[RECORDS SUPPLIED — start]

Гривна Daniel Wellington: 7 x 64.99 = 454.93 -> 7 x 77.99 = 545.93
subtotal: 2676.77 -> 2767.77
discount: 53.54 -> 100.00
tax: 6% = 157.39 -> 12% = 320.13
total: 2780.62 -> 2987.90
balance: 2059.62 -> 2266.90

[RECORDS SUPPLIED — finish]
[RECORDS SUPPLIED — start]

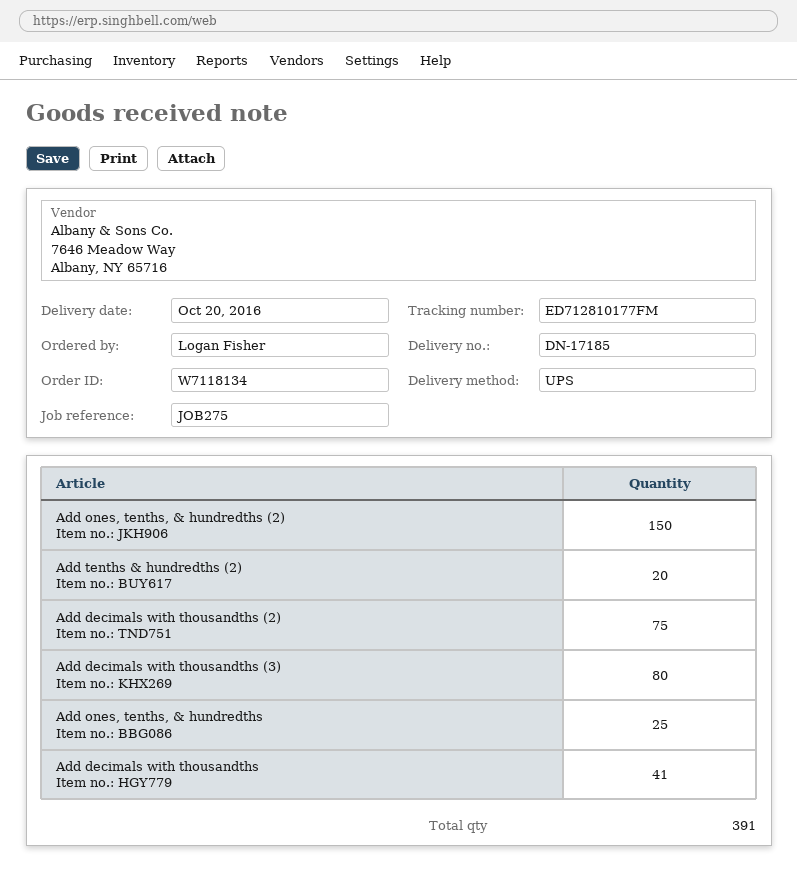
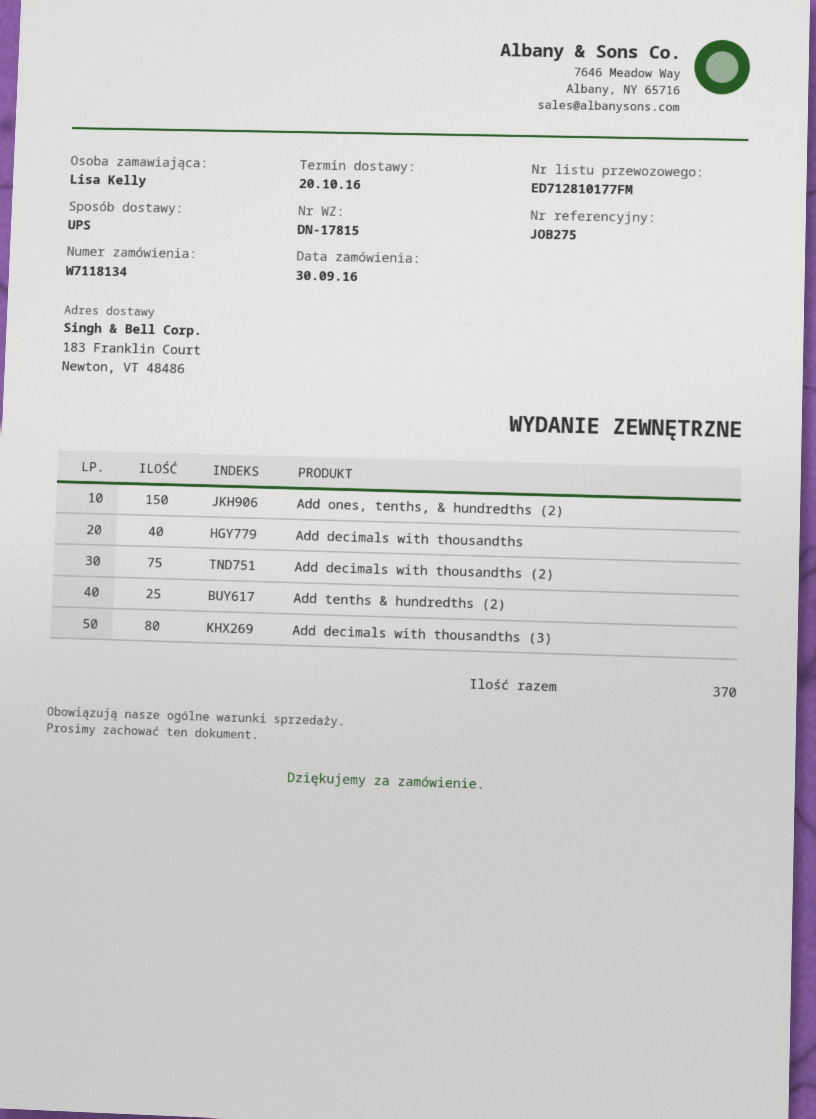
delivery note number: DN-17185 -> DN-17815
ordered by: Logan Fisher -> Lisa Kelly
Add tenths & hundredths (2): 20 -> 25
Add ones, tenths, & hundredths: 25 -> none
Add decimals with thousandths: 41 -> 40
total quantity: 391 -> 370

[RECORDS SUPPLIED — finish]
[RECORDS SUPPLIED — start]

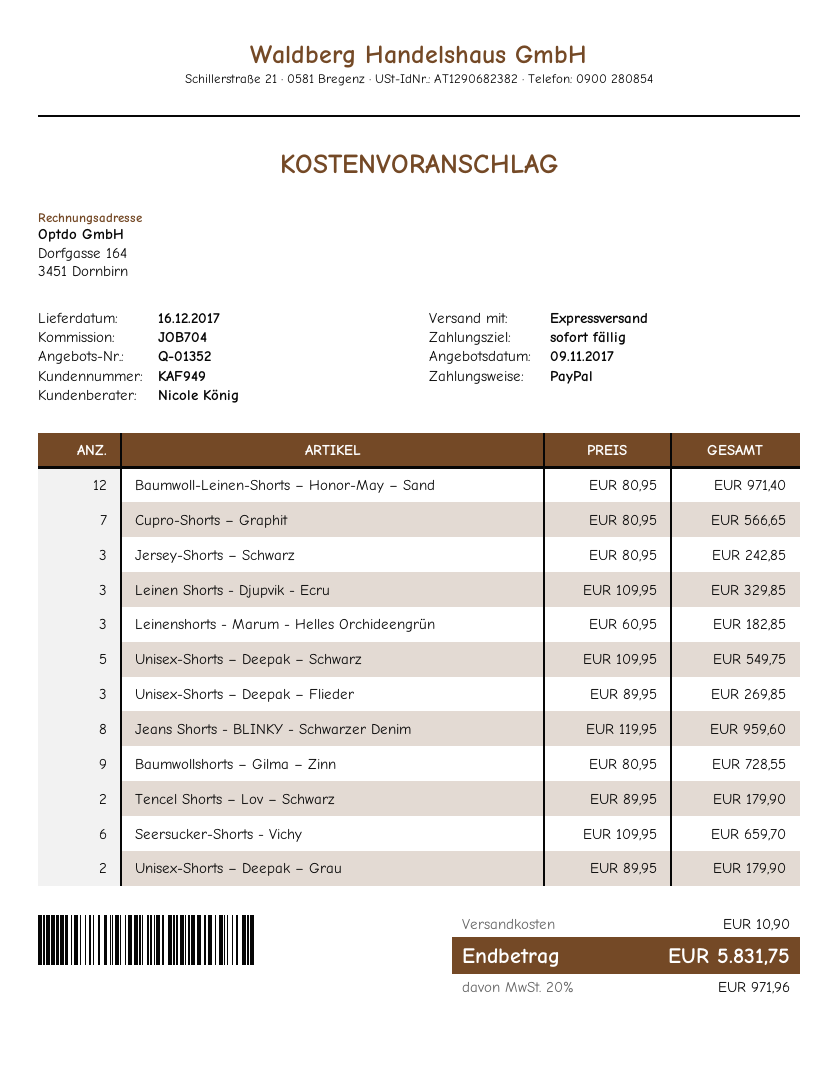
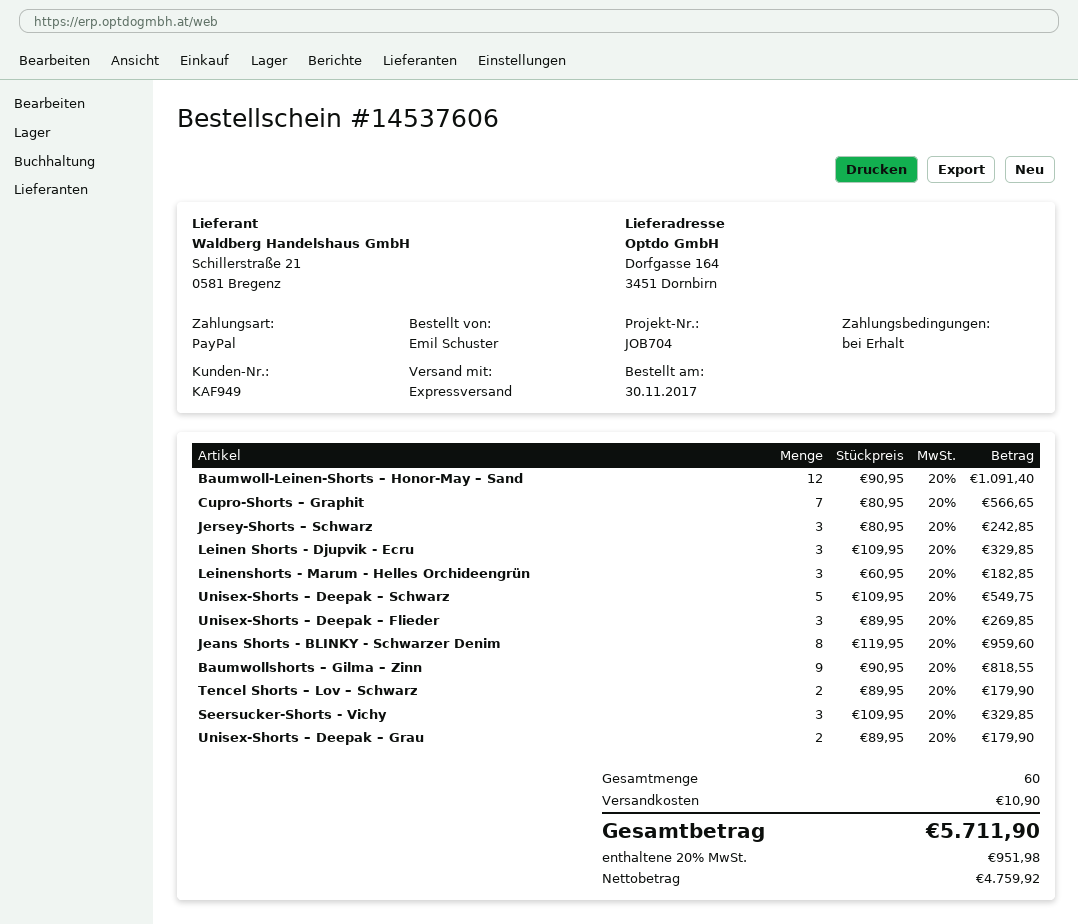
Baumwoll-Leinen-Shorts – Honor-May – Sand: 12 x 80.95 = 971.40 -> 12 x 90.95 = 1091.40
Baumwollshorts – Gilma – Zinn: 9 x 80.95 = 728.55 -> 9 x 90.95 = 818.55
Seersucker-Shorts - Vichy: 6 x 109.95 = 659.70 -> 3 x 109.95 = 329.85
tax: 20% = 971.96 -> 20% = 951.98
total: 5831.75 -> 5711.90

[RECORDS SUPPLIED — finish]

INSTRUCTIONS FOR THE TASK: Give only the lines from the one holding "Seersucker-Shorts - Vichy: 6" through the one holding "total: 5831.75 -> 5711.90", each restated exactly as it appears above.

SOLUTION BELOW:
Seersucker-Shorts - Vichy: 6 x 109.95 = 659.70 -> 3 x 109.95 = 329.85
tax: 20% = 971.96 -> 20% = 951.98
total: 5831.75 -> 5711.90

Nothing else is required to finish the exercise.